** ACTIVITY **
Please restate word for word the lines from the top of the entries through the line that contains "[576,480,602,494] my -> [764,115,789,132] My", and do not include any pictures.

(Content revision data)

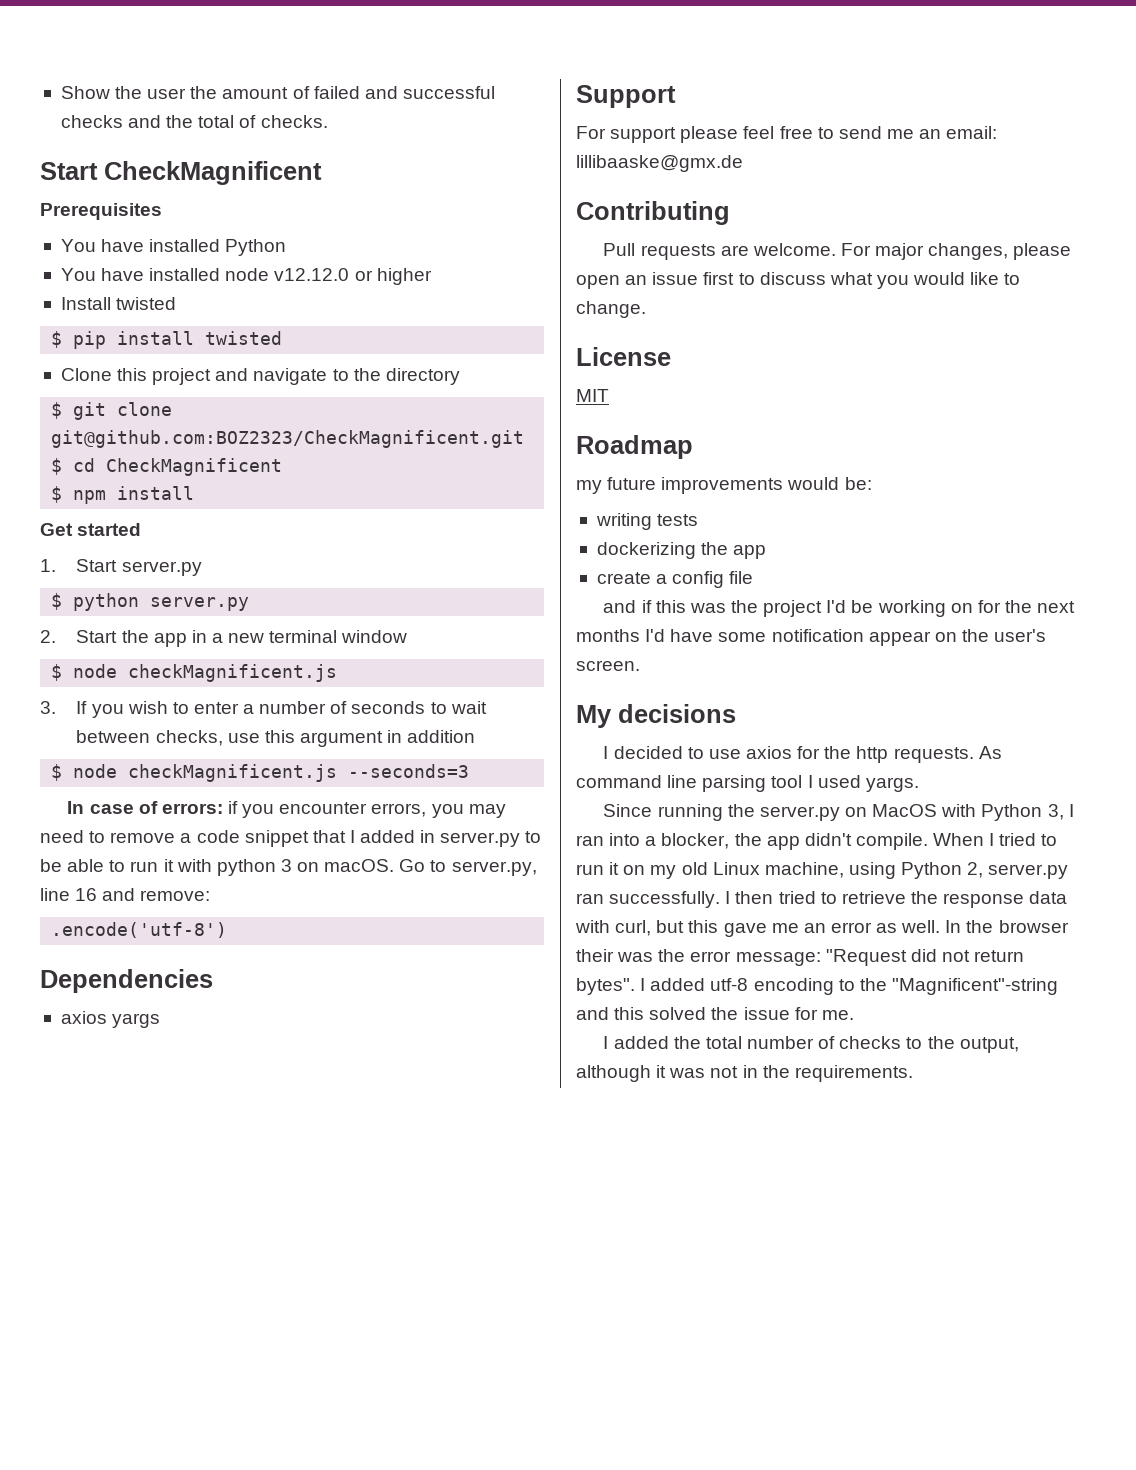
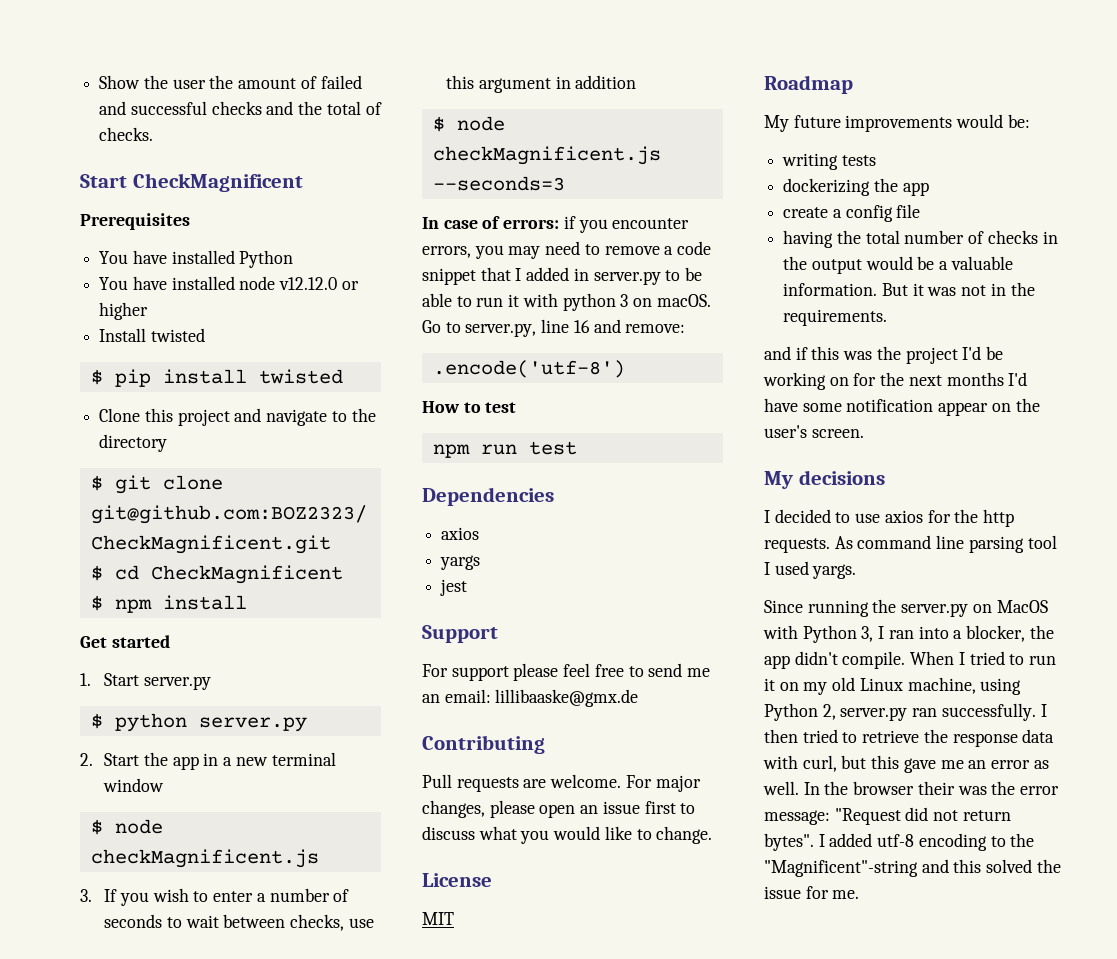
(228, 930) none -> [422,401,517,413] [432,441,577,458] // How to test // npm run test
(107, 1017) none -> (480, 533) //
(161, 1020) none -> [440,579,468,596] // jest
[576,480,602,494] my -> [764,115,789,132] My
(754, 577) none -> [783,230,1058,248] [783,256,1013,274] [783,282,1035,296] [783,309,888,326] // having the total number of checks in the output would be a valuable information. But it was not in the requirements.
[603,1036,1019,1053] [576,1065,913,1082] // I added the total number of checks to the output, although it was not in the requirements. -> (860, 894) none

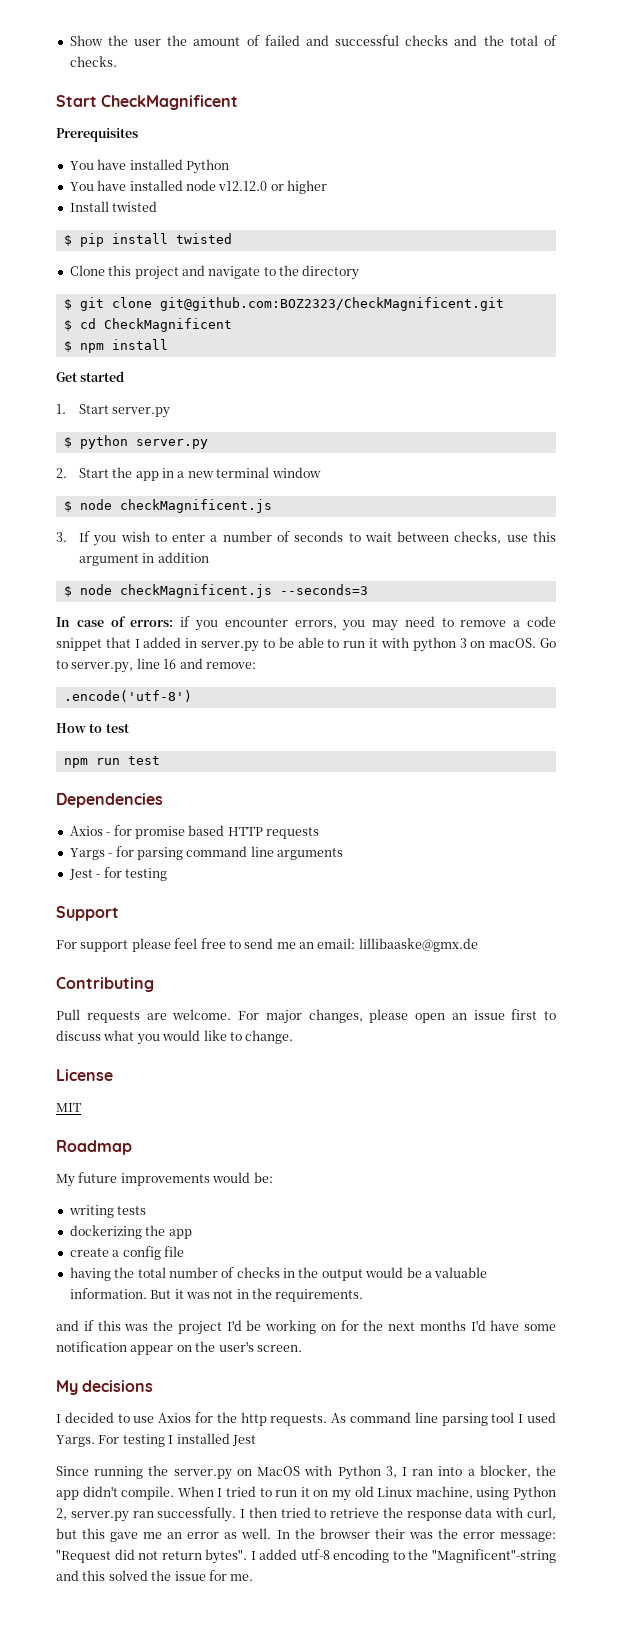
[441,527,480,540] [440,555,481,570] [440,579,468,596] axios // yargs // jest -> [69,825,319,839] [69,846,343,860] [68,867,167,881] Axios - for promise based HTTP requests // Yargs - for parsing command line arguments // Jest - for testing
[884,510,923,523] axios -> [158,1413,192,1423] Axios
[812,564,857,579] yargs. -> [56,1433,256,1447] Yargs. For testing I installed Jest

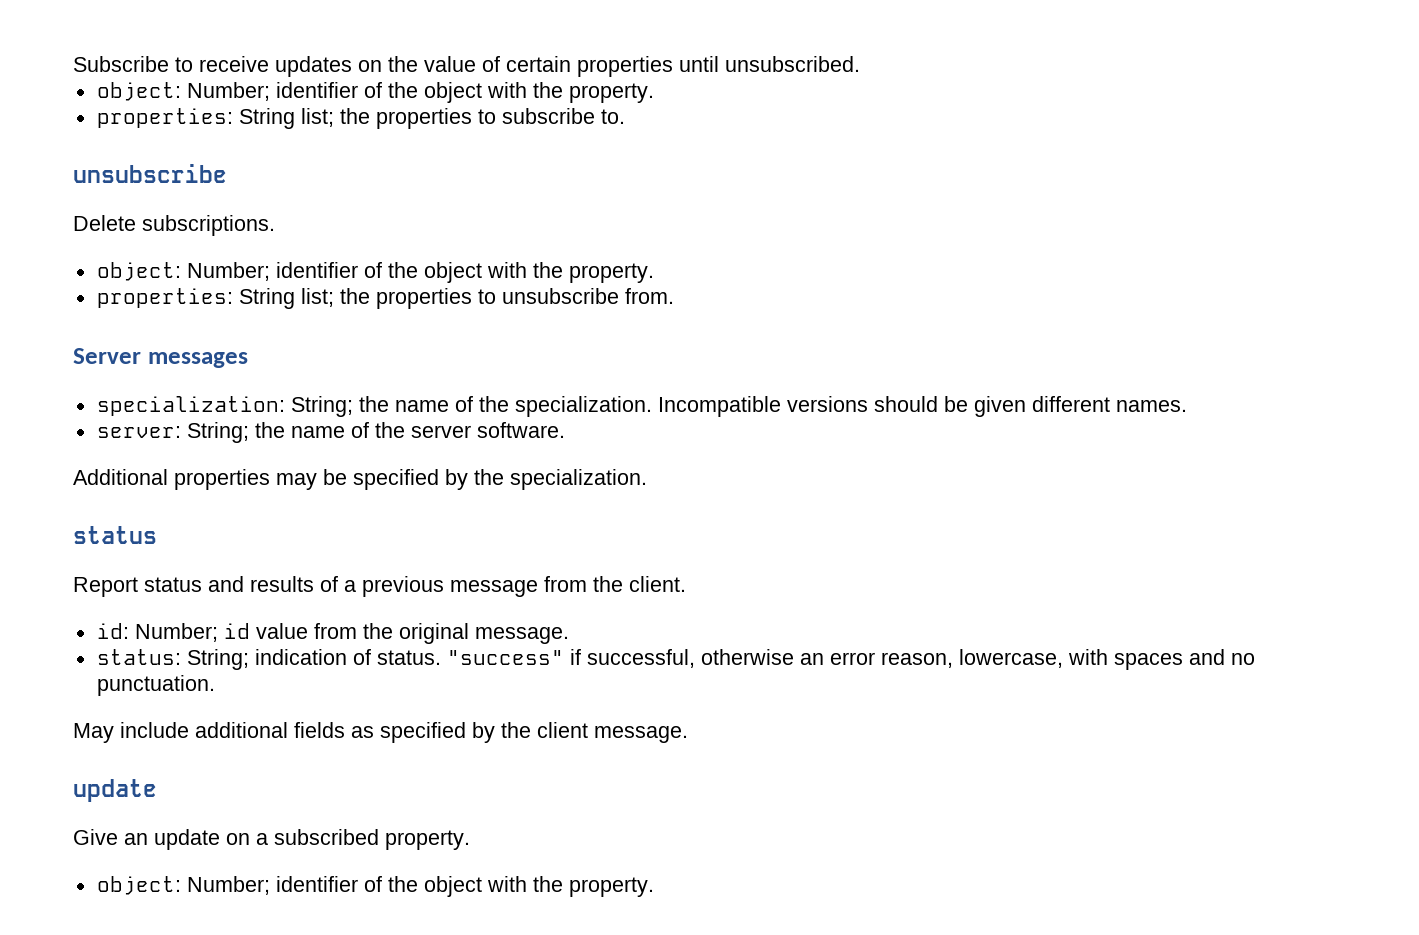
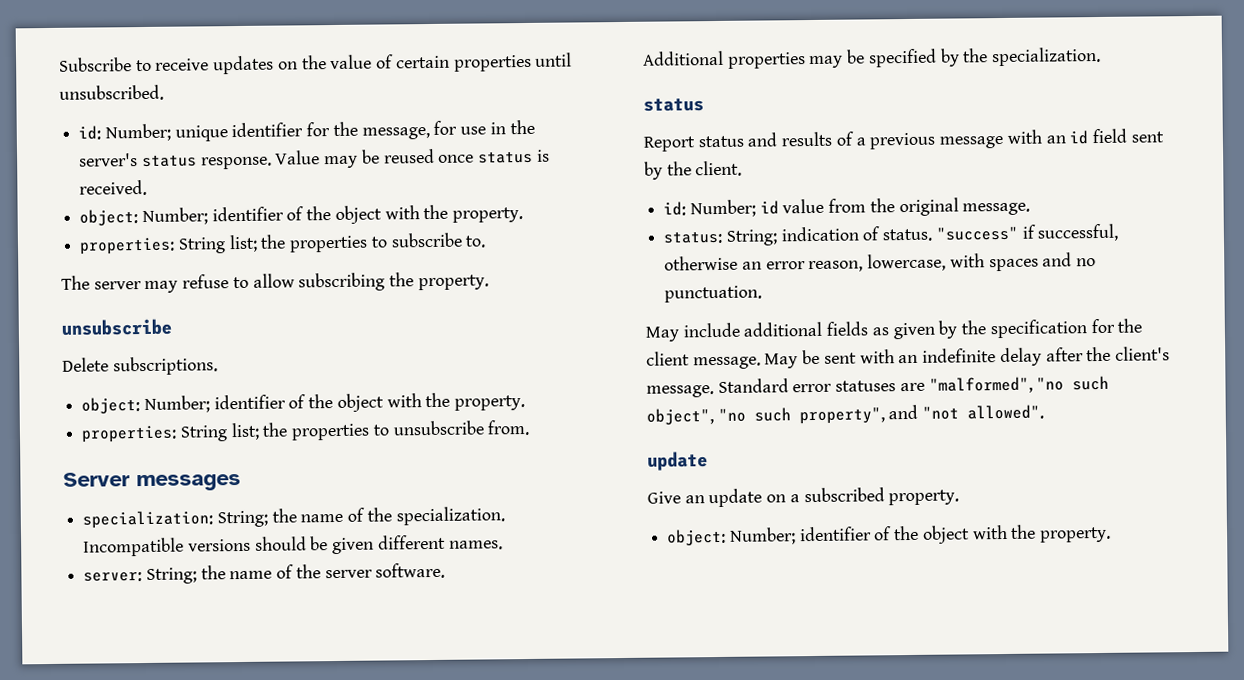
(860, 64) none -> [78,119,535,142] [79,148,550,170] [79,179,148,196] // id: Number; unique identifier for the message, for use in the server's status response. Value may be reused once status is received.
(625, 116) none -> [61,272,489,293] // The server may refuse to allow subscribing the property.
[544,576,587,592] from -> [1006,128,1164,145] [644,161,663,180] with an id field sent by
[380,722,531,743] specified by the -> [892,318,1143,340] given by the specification for the
(688, 734) none -> [764,346,1170,369] [646,375,1110,398] [646,404,1045,425] May be sent with an indefinite delay after the client's message. Standard error statuses are "malformed", "no such object", "no such property", and "not allowed".

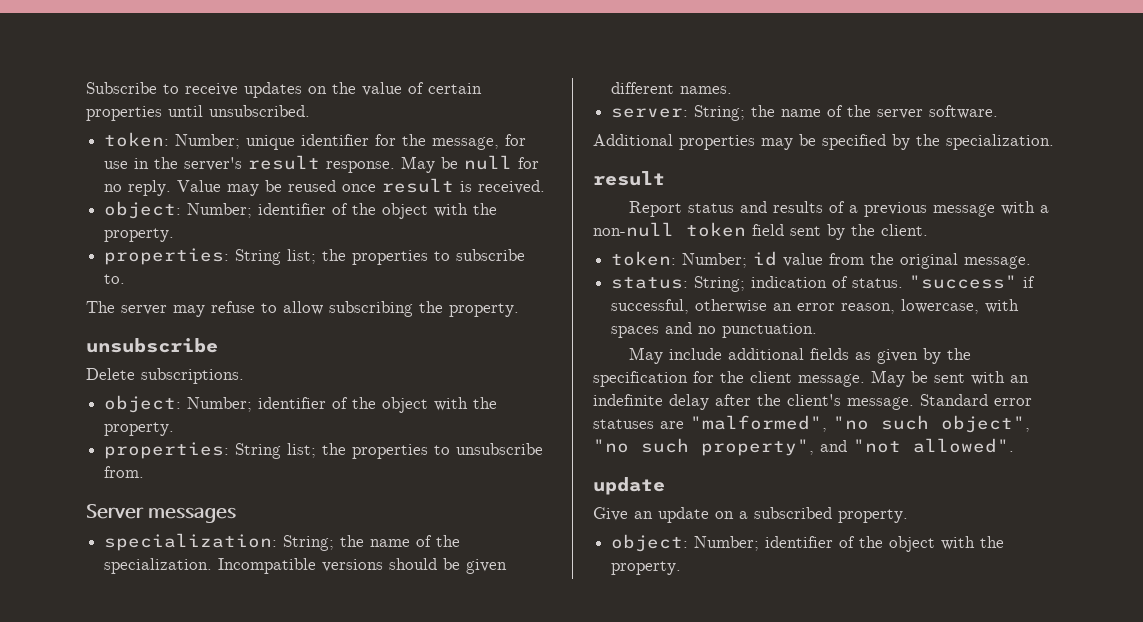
[78,125,102,140] id: -> [104,132,170,147] token:
[141,154,272,170] status response. -> [248,155,540,173] [104,180,172,196] result response. May be null for no reply.
[478,150,534,164] status -> [382,178,455,193] result
[643,98,704,112] status -> [593,171,665,186] result
[1045,130,1089,145] an id -> [1039,205,1049,213] [593,222,746,237] a non-null token
[663,201,687,216] id: -> [611,251,677,266] token:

** EXERCISE OUTPUT **
(228, 930) none -> [422,401,517,413] [432,441,577,458] // How to test // npm run test
(107, 1017) none -> (480, 533) //
(161, 1020) none -> [440,579,468,596] // jest
[576,480,602,494] my -> [764,115,789,132] My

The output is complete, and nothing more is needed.